Neuropathic pain is common in patients with spinal cord injury (SCI) and often difficult to treat. We report a case where epidural spinal cord stimulation (SCS) below the level of injury has been successfully applied in a patient with a complete spinal cord lesion.

CASE PRESENTATION

A 53-year-old female presented with neuropathic below-level SCI pain of both lower legs and feet due to complete SCI below T5. Time and pain duration since injury was 2 years. Pain intensity was reported on numeric rating scale with an average of 7/10 (0 meaning no pain, 10 meaning the worst imaginable pain), but also with about 8-10 pain attacks during the day with an intensity of 9/10, which lasted between some minutes and half an hour.
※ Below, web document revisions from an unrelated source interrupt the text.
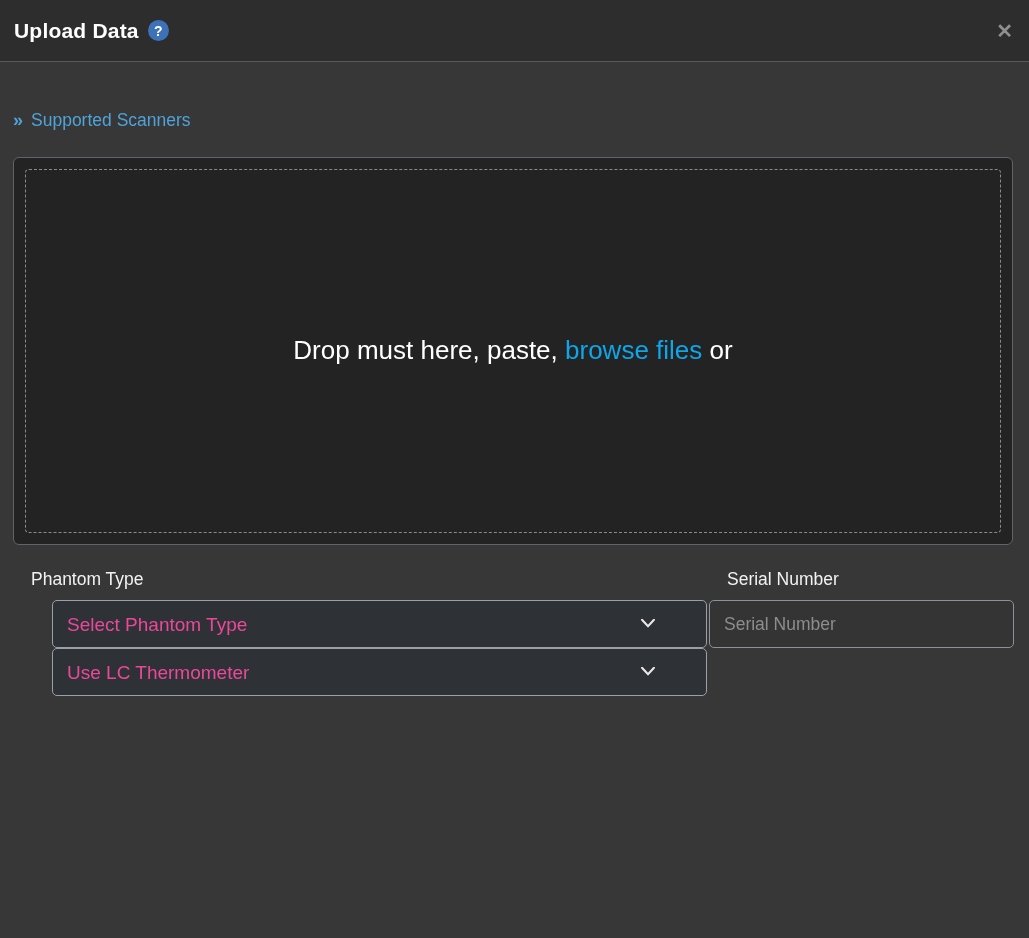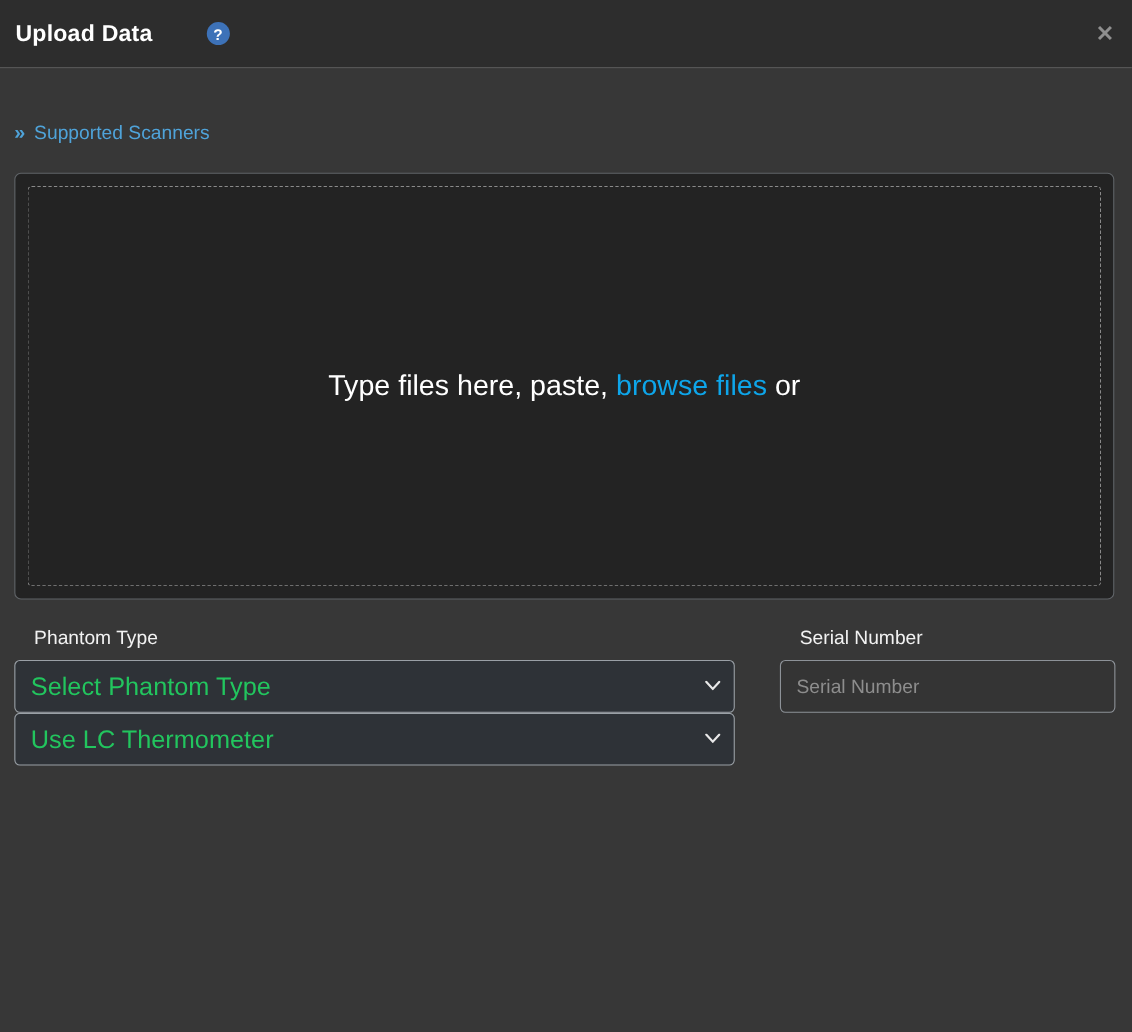--- a/index.html
+++ b/index.html
@@ -19,7 +19,6 @@
     display: flex;
     align-items: center;
     padding: 0 16px 0 14px;
-    gap: 40px;
   }
   .modal-title {
     font-size: 21px;

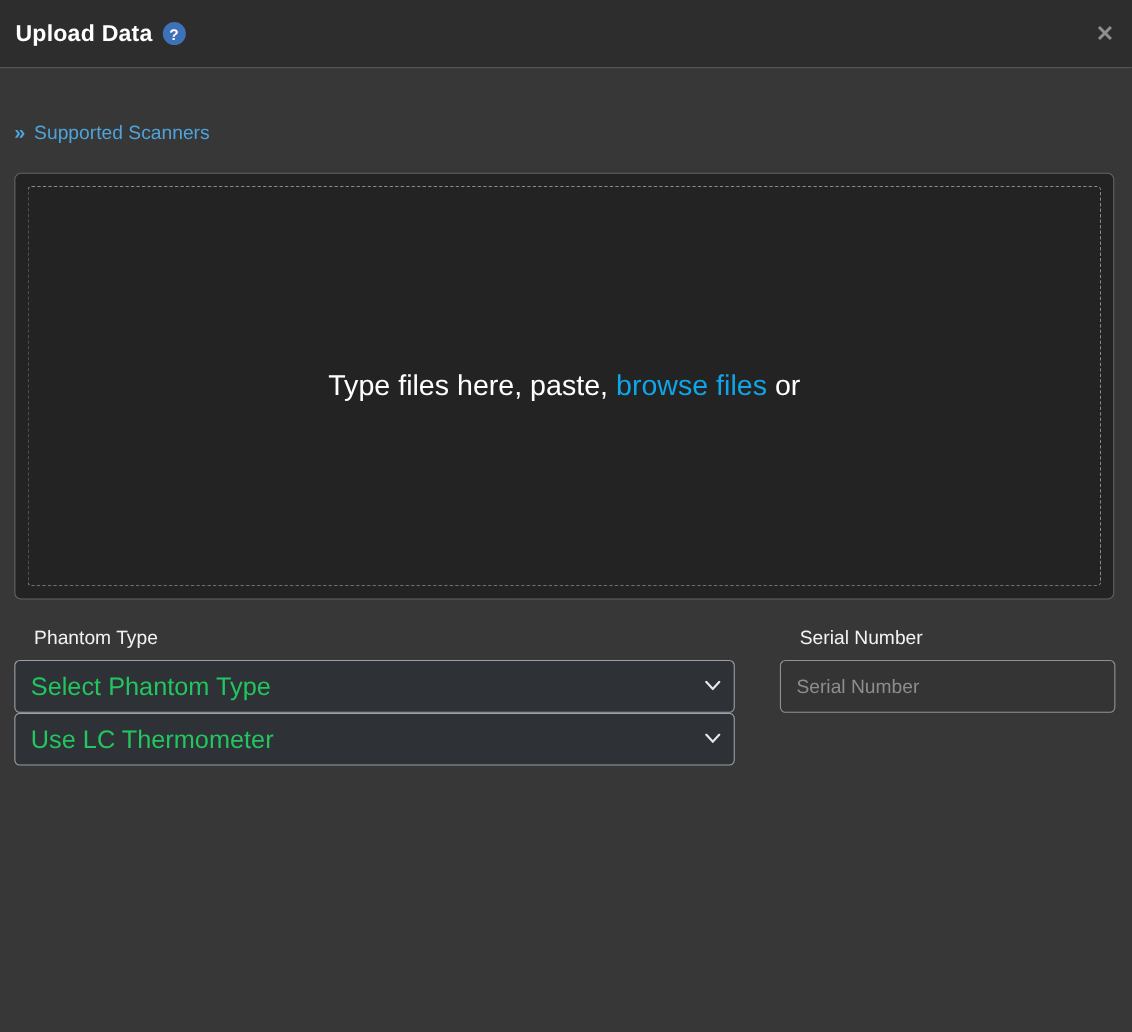--- a/index.html
+++ b/index.html
@@ -166,7 +166,7 @@
 
   <div class="dropzone-outer">
     <div class="dropzone-inner">
-      <div><span>Type files here, paste, </span><a class="dz-link">browse files</a><span> or </span><br></div>
+      <div><span>Drop must here, paste, </span><a class="dz-link">browse files</a><span> or </span><br></div>
     </div>
   </div>
 

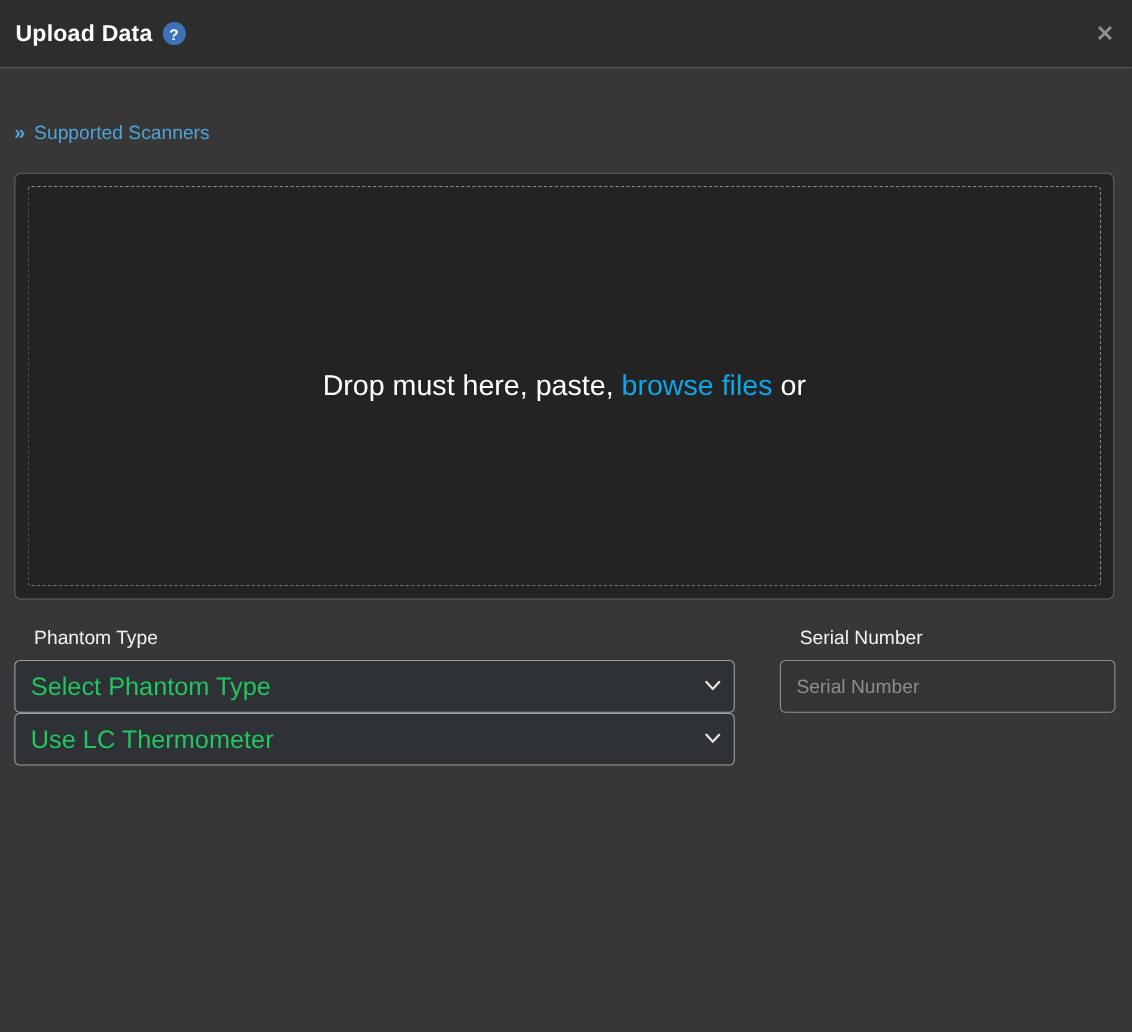--- a/index.html
+++ b/index.html
@@ -115,13 +115,14 @@
     -webkit-appearance: none;
     -moz-appearance: none;
     background: #2e3237;
-    color: #22c55e;
+    color: #ec4899;
     border: 1px solid #9aa0a6;
     border-radius: 5px;
     font-family: "Liberation Sans", sans-serif;
-    font-size: 23px;
+    font-size: 19px;
     padding: 0 38px 0 14px;
     cursor: pointer;
+    margin-left: 39px;
   }
   .select-chevron {
     position: absolute;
SCS was applied below the level of injury at-level T11-L1. After a successful 2 weeks testing period the pulse generator has been implanted permanently with a burst-stimulation pattern. The average pain was reduced to a bearable intensity of 4/10, in addition attacks could be reduced both in frequency and in intensity. This effects lasted for at least three months of follow-up.

DISCUSSION

Even in case of complete SCI, SCS might be effective. Mechanisms of pain relief remain unclear. A modulation of suggested residual spinothalamic tract function may play a role. Further investigation has to be carried out to support this theory.

摘要

引言

神经性疼痛在脊髓损伤(SCI)患者中很常见,且往往难以治疗。我们报告了一例成功将损伤平面以下的硬膜外脊髓刺激(SCS)应用于一名完全性脊髓损伤患者的病例。

病例介绍

一名53岁女性因T5以下完全性脊髓损伤出现双下肢和足部损伤平面以下的神经性疼痛。受伤时间和疼痛持续时间为2年。采用数字评分量表报告疼痛强度,平均为7/10(0表示无疼痛,10表示难以想象的最严重疼痛),但白天约有8 - 10次疼痛发作,强度为9/10,每次发作持续数分钟至半小时。在T11 - L1水平损伤平面以下应用SCS。经过为期2周的成功测试期后,脉冲发生器以突发刺激模式永久植入。平均疼痛减轻至可忍受的4/10强度,此外发作的频率和强度均有所降低。这些效果在至少三个月的随访中持续存在。

讨论

即使在完全性脊髓损伤的情况下,SCS也可能有效。疼痛缓解的机制尚不清楚。推测残余的脊髓丘脑束功能的调节可能起作用。必须进行进一步研究以支持这一理论。